Version difference data
================
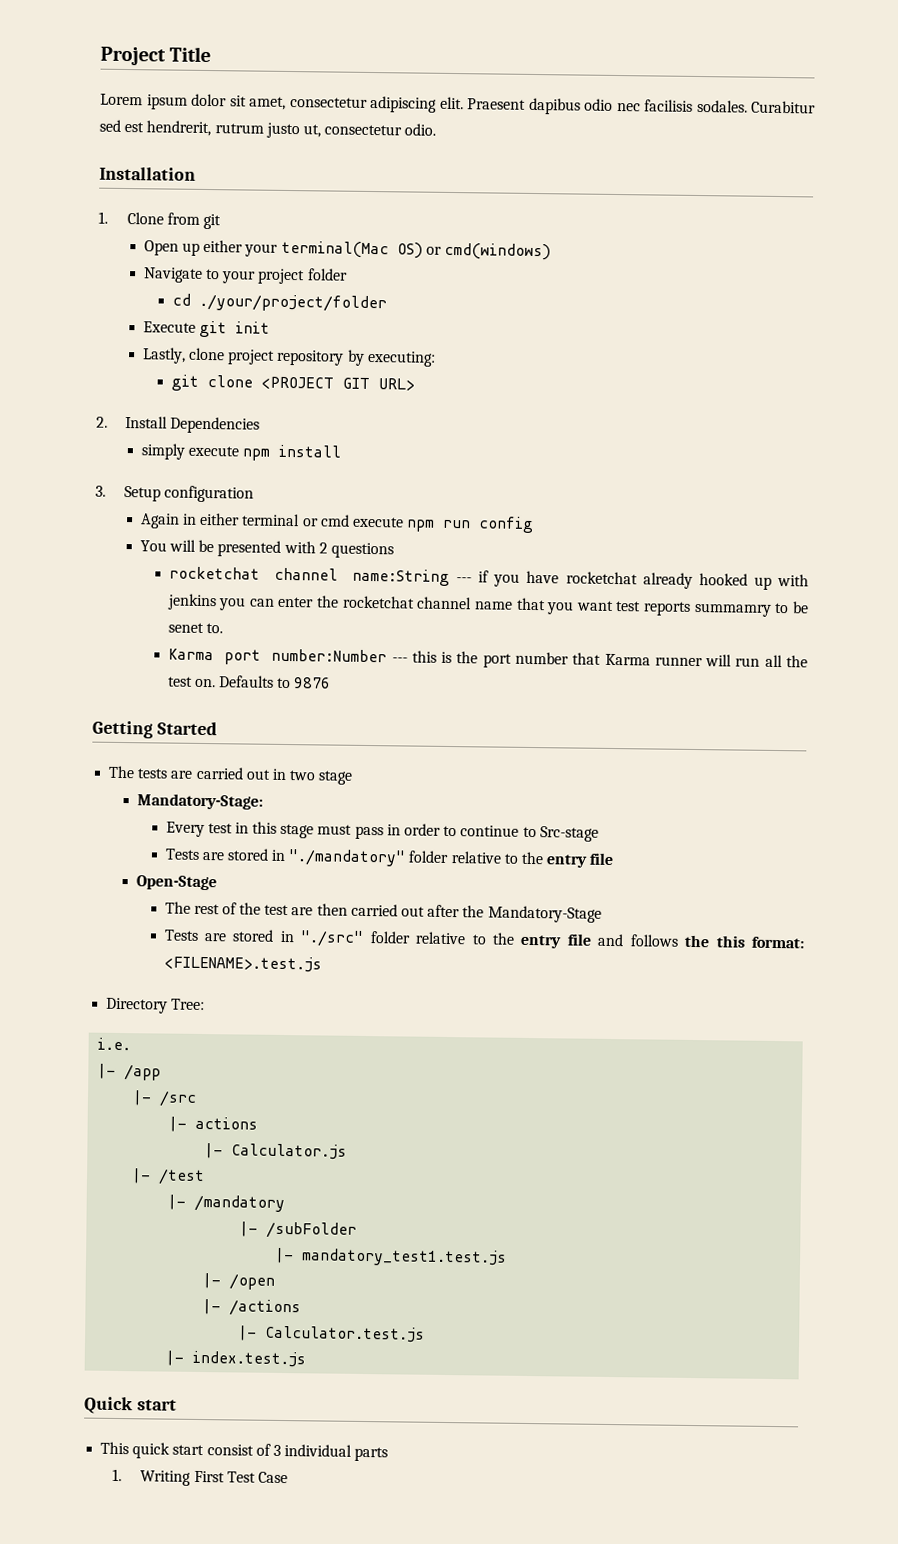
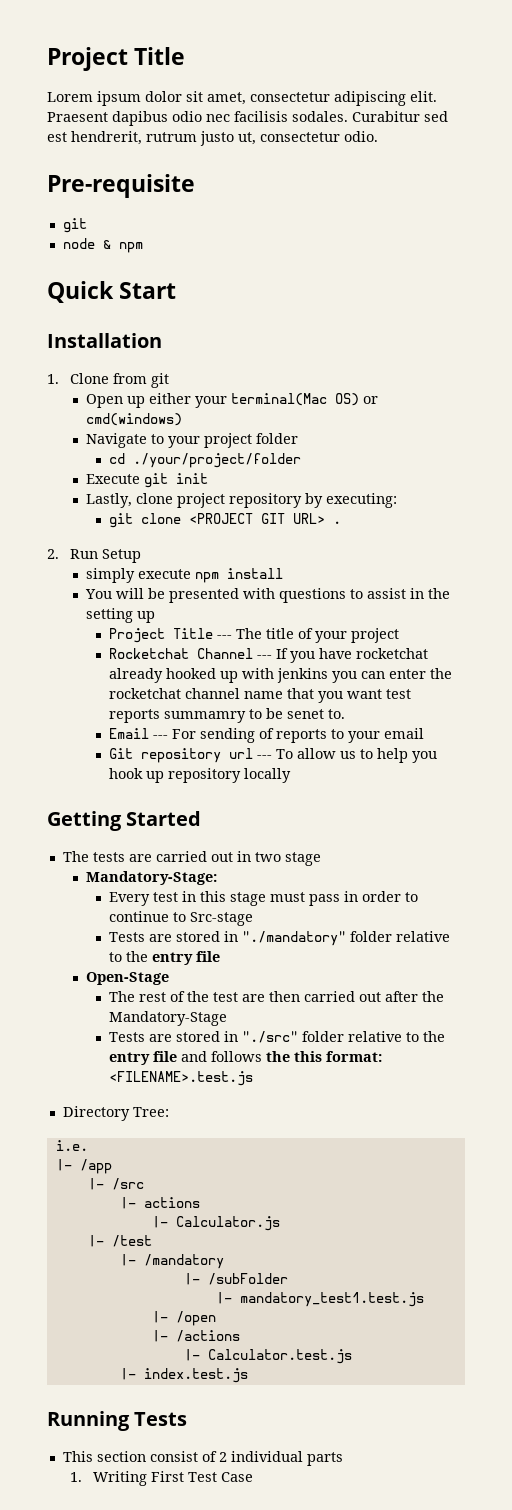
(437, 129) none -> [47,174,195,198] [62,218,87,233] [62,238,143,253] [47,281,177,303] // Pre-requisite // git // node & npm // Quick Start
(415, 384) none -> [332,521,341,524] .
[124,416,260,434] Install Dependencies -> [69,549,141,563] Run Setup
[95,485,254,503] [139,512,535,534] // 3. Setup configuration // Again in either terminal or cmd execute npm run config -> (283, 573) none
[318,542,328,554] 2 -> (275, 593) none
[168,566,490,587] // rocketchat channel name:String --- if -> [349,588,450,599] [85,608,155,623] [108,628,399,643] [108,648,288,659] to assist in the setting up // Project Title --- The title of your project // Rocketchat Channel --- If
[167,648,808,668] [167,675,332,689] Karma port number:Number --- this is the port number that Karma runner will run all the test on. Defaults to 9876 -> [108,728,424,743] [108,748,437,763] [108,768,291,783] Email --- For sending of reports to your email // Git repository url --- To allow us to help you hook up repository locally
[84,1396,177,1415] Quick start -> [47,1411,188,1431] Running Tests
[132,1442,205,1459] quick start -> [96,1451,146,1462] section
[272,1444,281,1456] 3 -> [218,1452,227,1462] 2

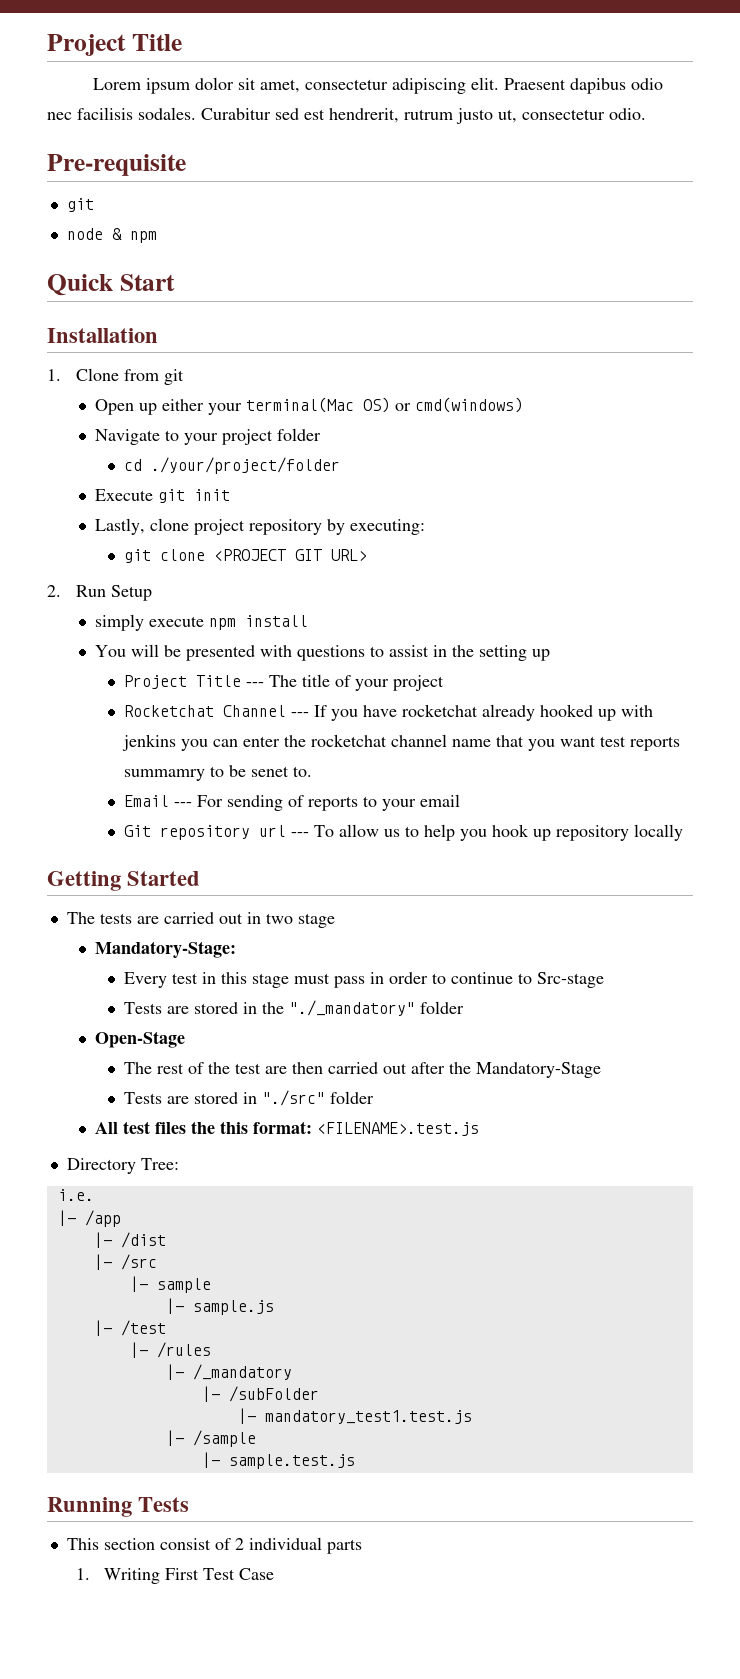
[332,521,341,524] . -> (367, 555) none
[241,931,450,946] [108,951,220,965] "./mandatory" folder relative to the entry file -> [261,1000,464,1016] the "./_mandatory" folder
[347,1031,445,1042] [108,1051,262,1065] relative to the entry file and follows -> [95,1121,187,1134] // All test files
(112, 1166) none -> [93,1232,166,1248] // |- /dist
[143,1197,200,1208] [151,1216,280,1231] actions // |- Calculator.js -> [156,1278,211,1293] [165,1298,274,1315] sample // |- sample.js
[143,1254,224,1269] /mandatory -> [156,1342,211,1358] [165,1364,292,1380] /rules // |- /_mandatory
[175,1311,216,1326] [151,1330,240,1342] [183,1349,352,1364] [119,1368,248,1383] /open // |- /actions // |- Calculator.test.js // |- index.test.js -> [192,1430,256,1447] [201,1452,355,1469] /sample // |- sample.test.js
================
## DESCRIPTION OF THE TASK
Your answer should consist of all lines above that include the string "relative".

## SOLUTION TO THIS EXERCISE
[241,931,450,946] [108,951,220,965] "./mandatory" folder relative to the entry file -> [261,1000,464,1016] the "./_mandatory" folder
[347,1031,445,1042] [108,1051,262,1065] relative to the entry file and follows -> [95,1121,187,1134] // All test files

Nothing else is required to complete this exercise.